Aunque cada uno tiene sus percepciones de lo naco, por lo general éstas incluyen lo vulgar y la falta de civilidad, diría Guadalupe Loaeza: “es aquél que llega a una piscina pública con su grabadora a todo volumen y música de Los Tigres del Norte, tira basura y hace ruido con sus bolsas de papas.”

Monsiváis remata este estereotipo: “Naco es una vulgaridad ofensiva, agresividad que una cuba o tequila conducen rápidamente al limite, mal gusto que la vestimenta cara no redime, bigote aguameliero y dicción permeada en tono de arrabal.”

Por otro lado, la naquez está íntimamente relacionado con lo popular y se encuentra en un constante roce entre lo corriente y lo aceptado. Juan Enrique Huerta Wong, comunicólogo egresado del ITESM, en su artículo El pollo y el zorrillo, publicado en la revista electrónica Razón y palabra, hace una referencia a lo anterior: “Todo cambia según lo que dicte el espejo trizado de las identidades de los agentes a los cuales el grupo y la ideología dominante dotaron de propiedades”. Basta ver las bolsas de pita, que eran clásicas de las señoras de clase baja que iban al mercado, poco a poco se fueron colocando en el gusto de los “Fresas”, y se venden en centros comerciales en cantidades que son de risión, por lo caro que se venden, cuando en un mercado las consigues en máximo 20 pesos.
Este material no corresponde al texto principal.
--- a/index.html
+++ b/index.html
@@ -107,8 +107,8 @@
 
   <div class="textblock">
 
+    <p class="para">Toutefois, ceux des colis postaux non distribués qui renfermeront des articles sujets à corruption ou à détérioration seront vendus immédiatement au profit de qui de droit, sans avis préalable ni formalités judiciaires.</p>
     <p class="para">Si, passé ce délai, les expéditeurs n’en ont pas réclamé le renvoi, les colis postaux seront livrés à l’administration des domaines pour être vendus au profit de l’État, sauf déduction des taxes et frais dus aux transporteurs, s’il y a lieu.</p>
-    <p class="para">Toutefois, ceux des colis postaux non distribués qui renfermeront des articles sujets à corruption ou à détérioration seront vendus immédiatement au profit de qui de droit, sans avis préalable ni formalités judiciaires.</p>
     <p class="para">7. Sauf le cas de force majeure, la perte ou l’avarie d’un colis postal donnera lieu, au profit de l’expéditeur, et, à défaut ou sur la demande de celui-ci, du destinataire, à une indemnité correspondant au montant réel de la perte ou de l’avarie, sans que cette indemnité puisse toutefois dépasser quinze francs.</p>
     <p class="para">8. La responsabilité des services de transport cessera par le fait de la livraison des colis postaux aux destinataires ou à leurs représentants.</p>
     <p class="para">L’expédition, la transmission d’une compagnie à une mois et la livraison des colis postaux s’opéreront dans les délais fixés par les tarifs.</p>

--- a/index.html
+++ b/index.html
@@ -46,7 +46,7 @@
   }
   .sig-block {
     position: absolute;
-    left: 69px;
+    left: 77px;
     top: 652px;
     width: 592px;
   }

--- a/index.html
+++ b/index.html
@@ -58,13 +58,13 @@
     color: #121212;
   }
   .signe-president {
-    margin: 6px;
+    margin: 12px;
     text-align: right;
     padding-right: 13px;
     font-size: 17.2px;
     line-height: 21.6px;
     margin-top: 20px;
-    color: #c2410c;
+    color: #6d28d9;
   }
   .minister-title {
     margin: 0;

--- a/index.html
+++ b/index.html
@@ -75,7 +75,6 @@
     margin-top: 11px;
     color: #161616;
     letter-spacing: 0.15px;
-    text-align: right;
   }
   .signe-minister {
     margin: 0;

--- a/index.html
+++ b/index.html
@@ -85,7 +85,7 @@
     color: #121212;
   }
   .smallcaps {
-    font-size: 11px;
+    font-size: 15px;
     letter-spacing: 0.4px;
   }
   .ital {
Asimismo lo naco es una cuestión de racismo, como nos lo comenta Armando Vega-Gil, músico y escritor: “cuando le dices naco a una persona, se efectúa un reflejo del racismo de la sociedad mexicana sin darse cuenta. México es un país muy clasista desde antes del Virreinato, con el sistema de castas de la época prehispánica.” Fue Vega-Gil quien junto al grupo Botellita de Jerez, busco destruir este racismo usando el lema “naco es chido”.
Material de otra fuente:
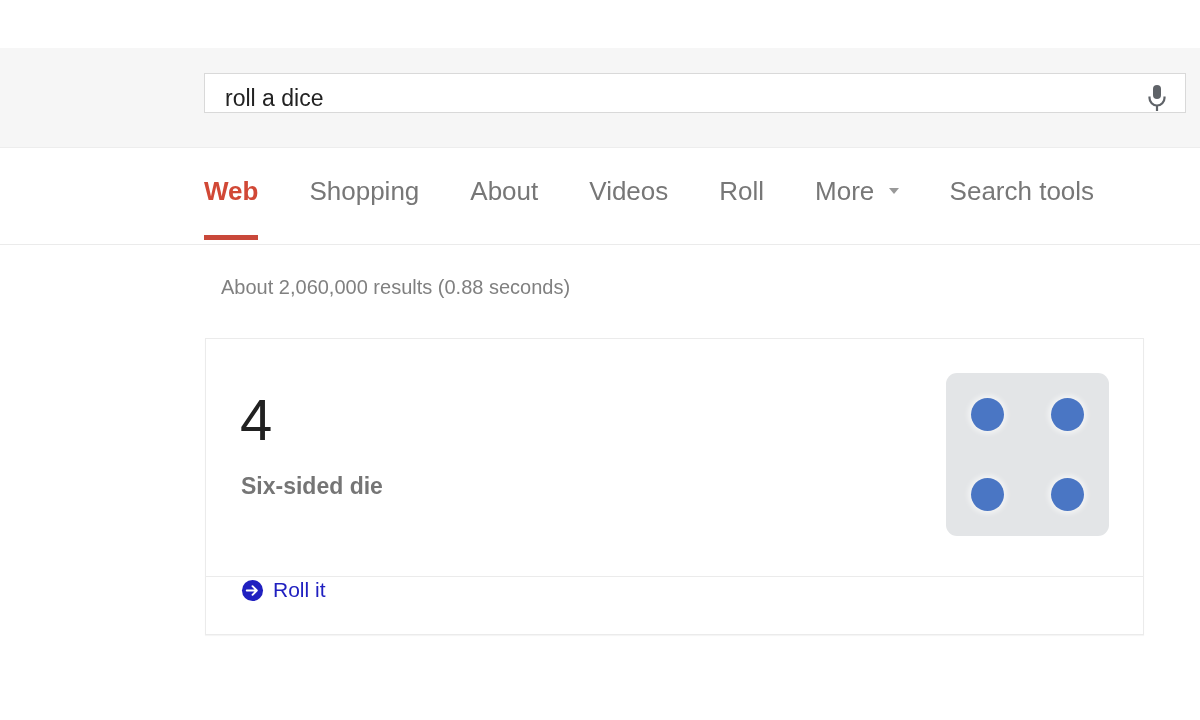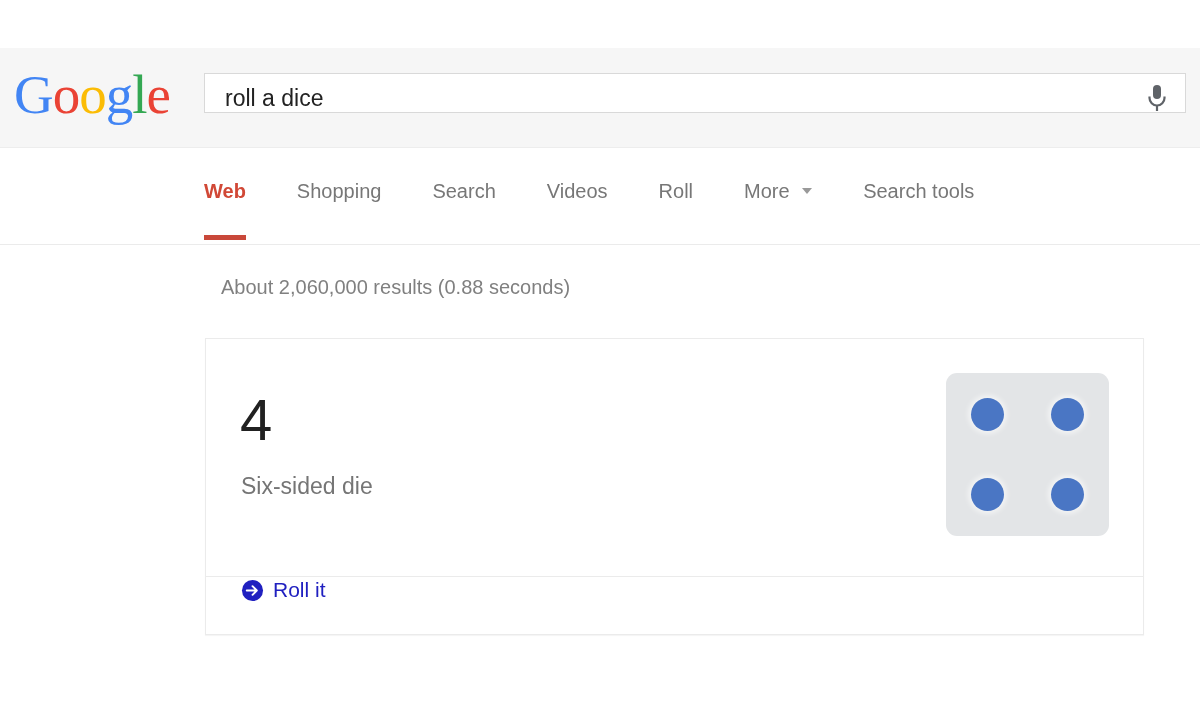--- a/index.html
+++ b/index.html
@@ -233,9 +233,6 @@
 
 <div class="header">
 
-  <div class="logo">
-    <span style="color:#4285f4">G</span><span style="color:#ea4335">o</span><span style="color:#fbbc05">o</span><span style="color:#4285f4">g</span><span style="color:#34a853">l</span><span style="color:#ea4335">e</span>
-  </div>
 
   <div class="search-wrap">
     <input class="search-input" type="text" value="roll a dice" style="">

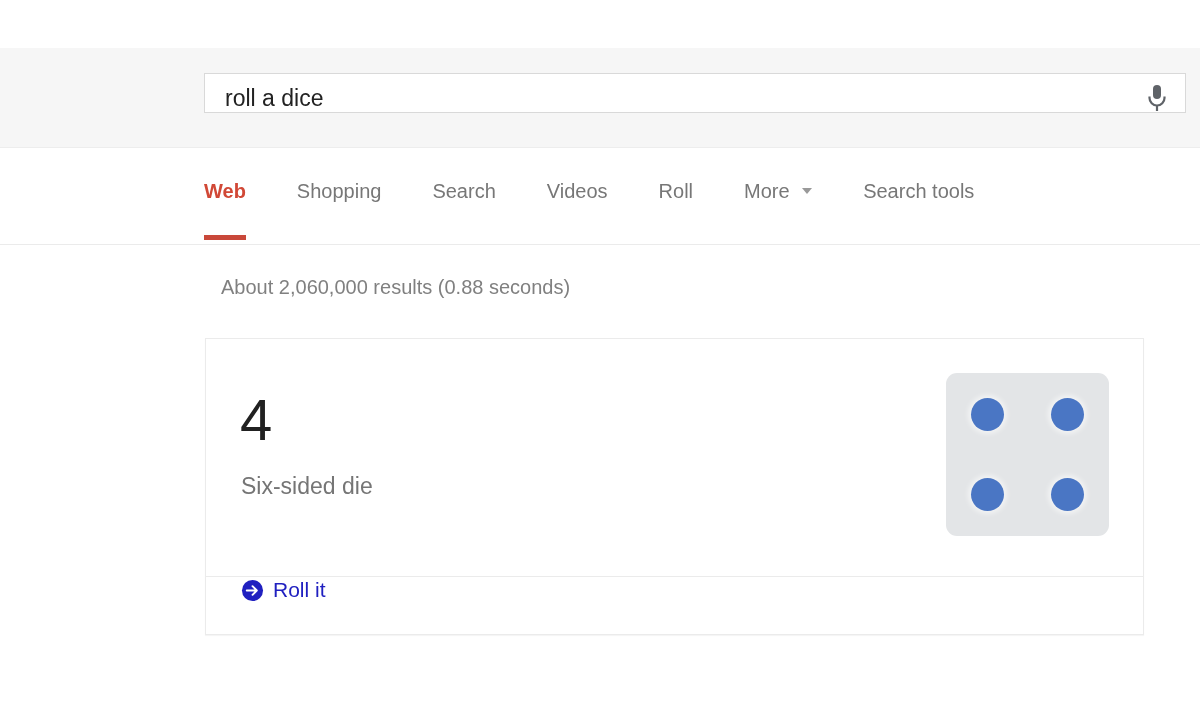--- a/index.html
+++ b/index.html
@@ -94,7 +94,7 @@
   }
   .tab {
     position: relative;
-    font-size: 20px;
+    font-size: 26px;
     color: #777777;
     margin-right: 51px;
     padding-bottom: 6px;

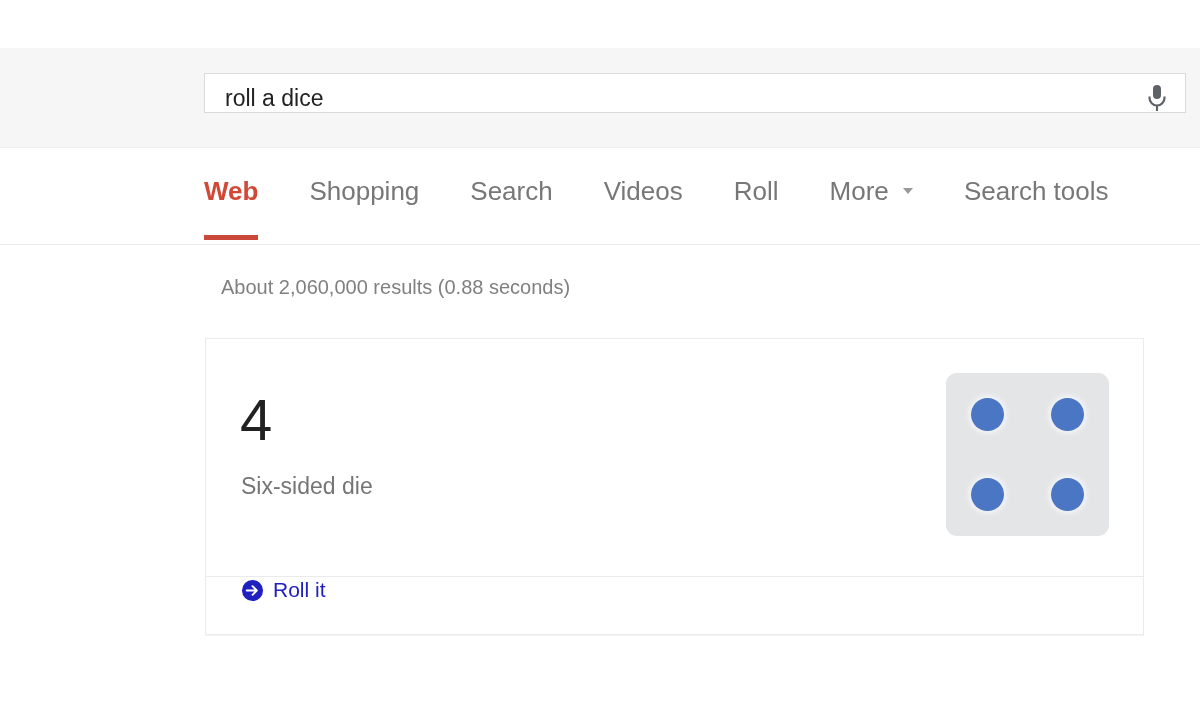--- a/index.html
+++ b/index.html
@@ -260,7 +260,7 @@
     </div>
 
     <div class="tab">
-      <span>Search</span>
+      <span>About</span>
     </div>
 
     <div class="tab">

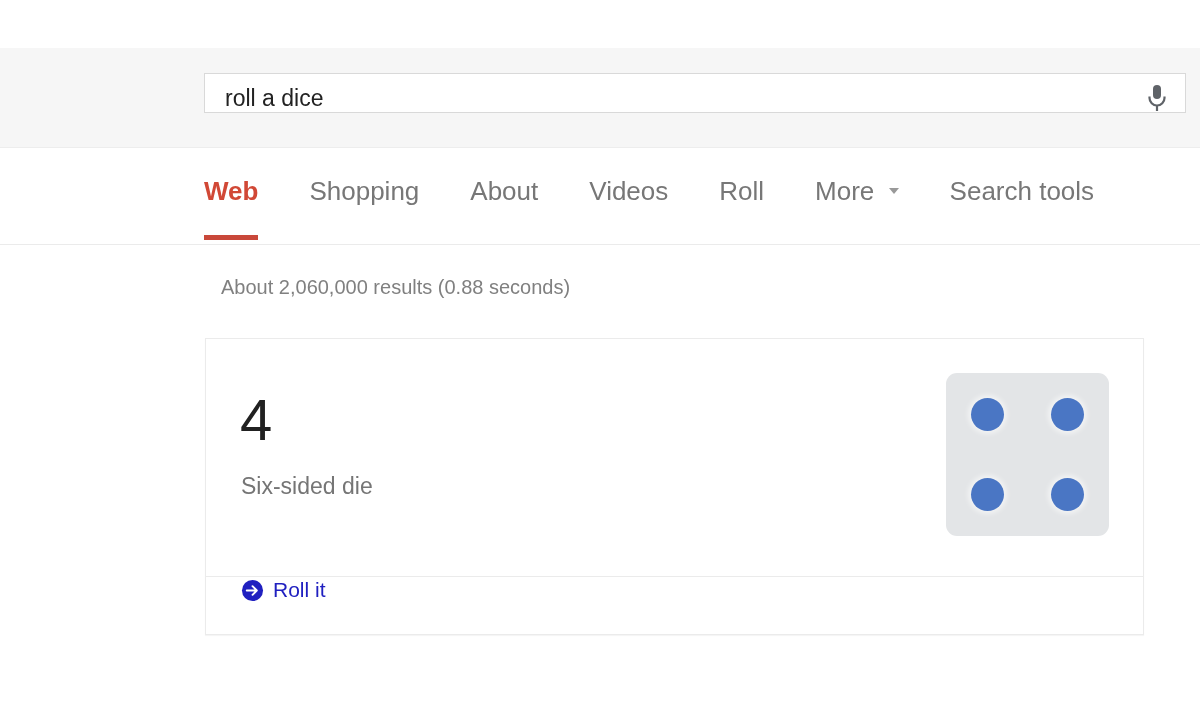--- a/index.html
+++ b/index.html
@@ -176,6 +176,7 @@
     font-size: 23px;
     color: #757575;
     line-height: 28px;
+    font-weight: bold;
   }
 
   .die {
El naco es también un gran consumidor de la sociedad capitalista, por que ser naco no tiene nada que ver con tener o no dinero, se puede tener millones y ser naco, se viene a mi mente la imagen de Güicho Domínguez, el pobretón que gana la lotería y trata de encajar en un estrato al que no pertenece. Este naco gastara lo que sea en mercancías que considere “in” con tal de encajar en el círculo social.

Dicho todo lo anterior podemos decir que el naco no es obligatoriamente el indio o aquel que no tiene dinero, naco podemos serlo todos, incluso nosotros mismos nos sorprendemos en ocasiones haciendo una nacada. Naco es el prepotente, el vulgar, aquel que no sigue las normas de conducta, el que tiene mal gusto, el ignorante, mal educado y falto de cortesía. La palabra naco asimismo contiene una connotación despectiva, busca calificar y dividir a quien lo dice de quien lo recibe, segrega a las clases, es una muestra de racismo hacia nosotros mismos, que no es más que una muestra de nuestro sentimiento de inferioridad.